In an accompanying press release, the Department of Homeland Security's Acting Secretary, Elaine Duke, will say that no people currently on DACA "will be impacted before March 5, 2018, nearly six months from now, so Congress can have time to deliver on appropriate legislative solutions."
"However," says Duke, "I want to be clear that no new initial requests or associated applications filed after today will be acted on."
Axios obtained the DHS press release from outside sources and did not receive it from the department, so we are not abiding by the embargo instructions: ("embargoed until after AG remarks are delivered.")

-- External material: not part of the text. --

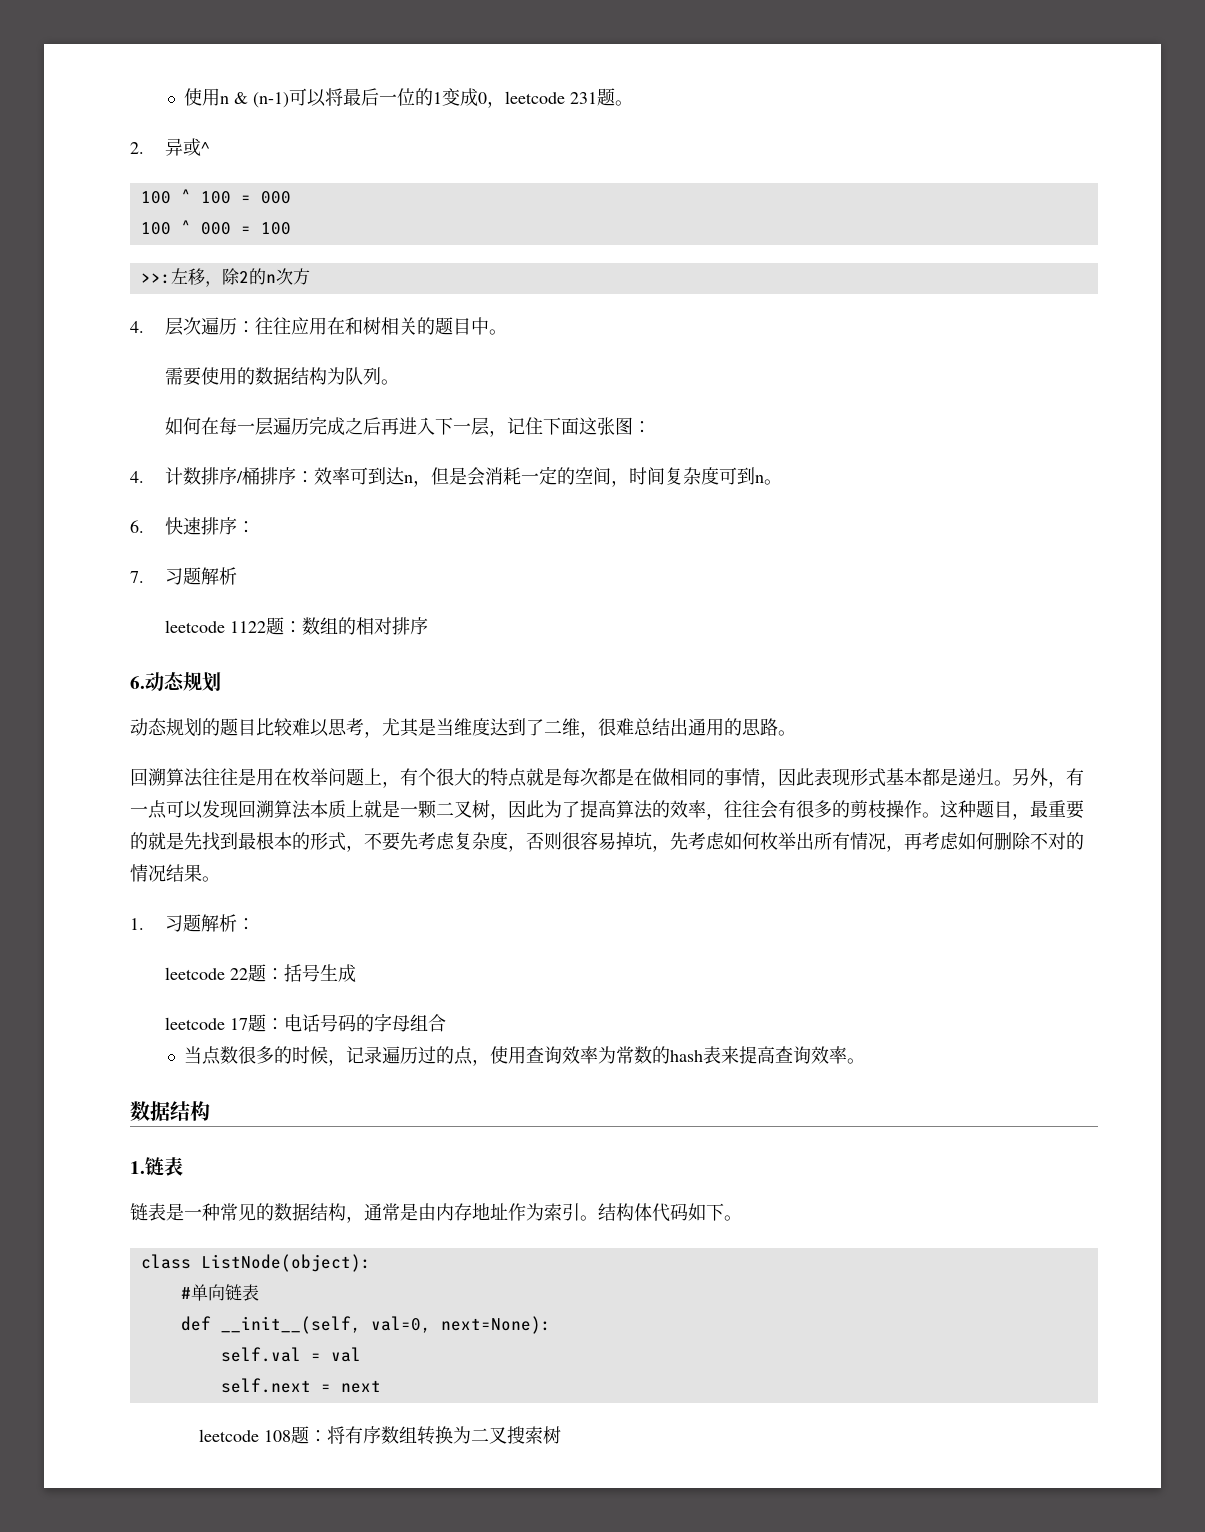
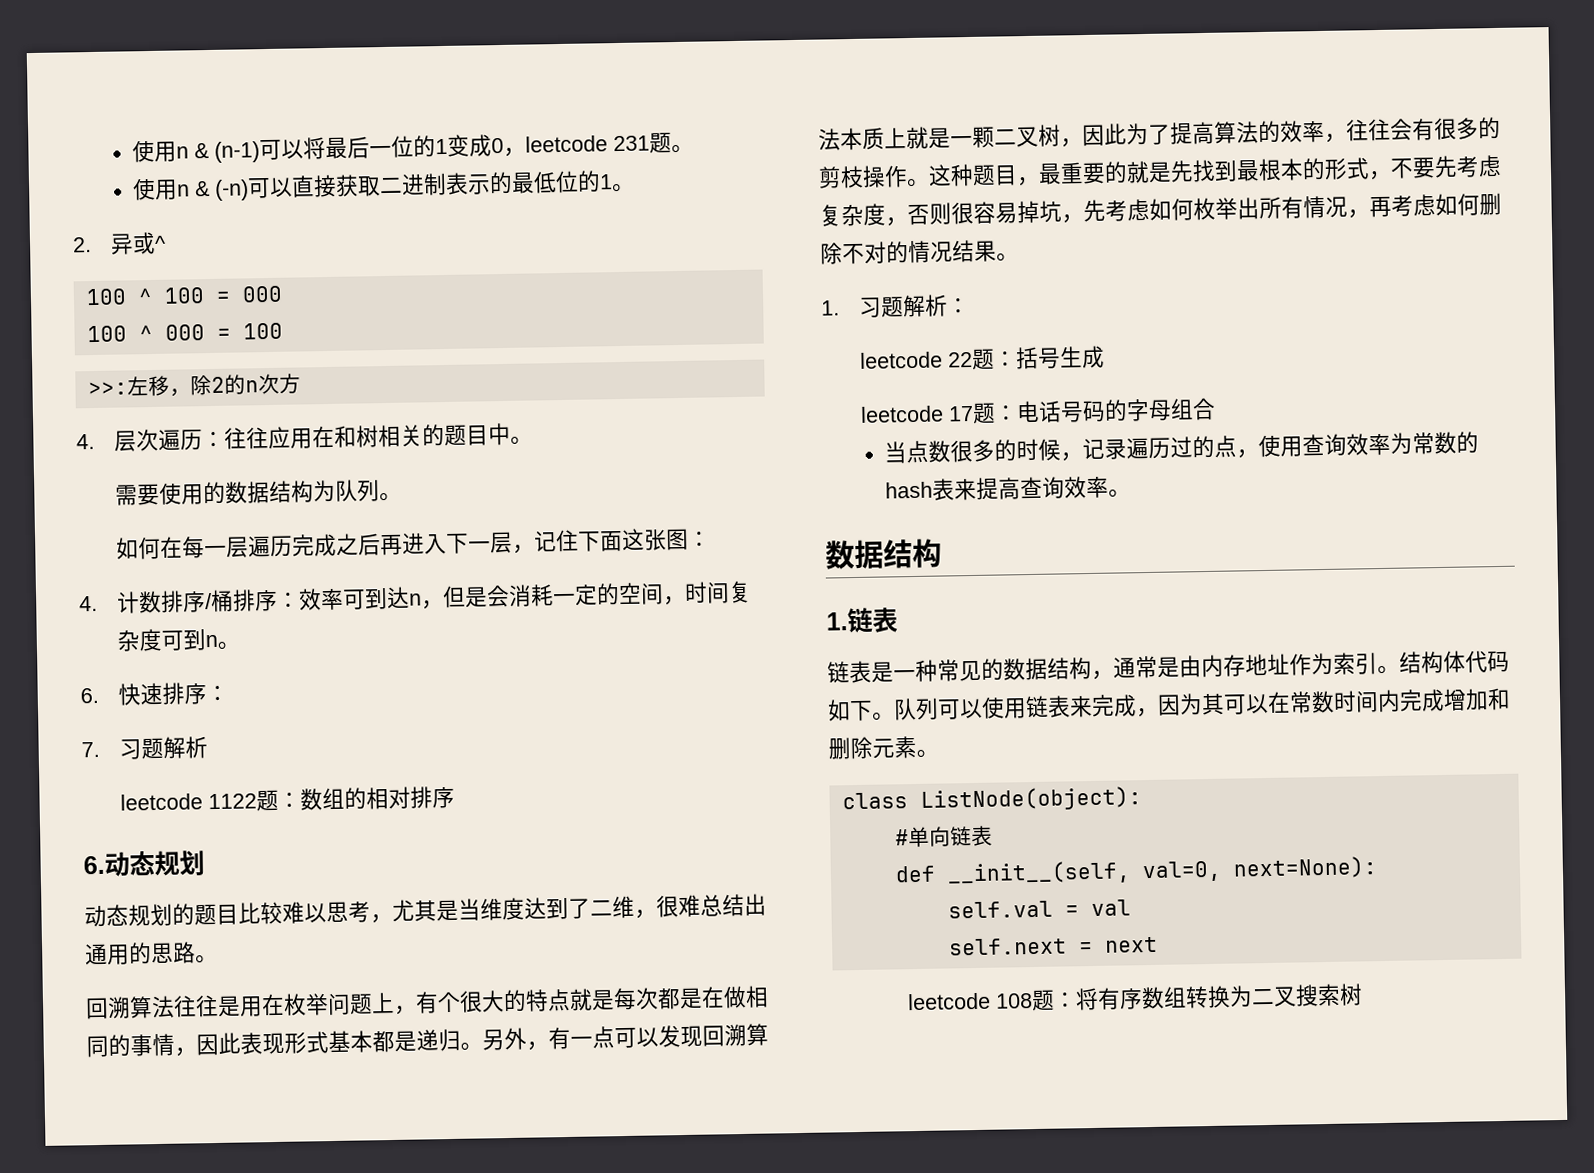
+ 使用n & (-n)可以直接获取二进制表示的最低位的1。
+ 队列可以使用链表来完成，因为其可以在常数时间内完成增加和删除元素。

- According to the DHS release, "yesterday, Attorney General Sessions sent a letter to Acting Secretary Duke articulating his legal determination that DACA 'was effectuated by the previous administration through executive action, without proper statutory authority and with no established end-date, after Congress' repeated rejection of proposed legislation that would have accomplished a similar result. Such an open-ended circumvention of immigration laws was an unconstitutional exercise of authority by the Executive Branch.'
- "The letter further stated that because DACA 'has the same legal and constitutional defects that the courts recognized as to DAPA, it is likely that potentially imminent litigation would yield similar results with respect to DACA.'
- "Nevertheless, in light of the administrative complexities associated with ending the program, he recommended that the Department wind down the program in an efficient and orderly fashion, and his office has reviewed the terms on which the Department will do so.
- "Based on guidance from Attorney General Sessions, and the likely result of potentially imminent litigation, Acting Secretary Elaine Duke today issued a memo formally rescinding the June 15, 2012 memorandum that created DACA, and initiating an orderly wind down of the program."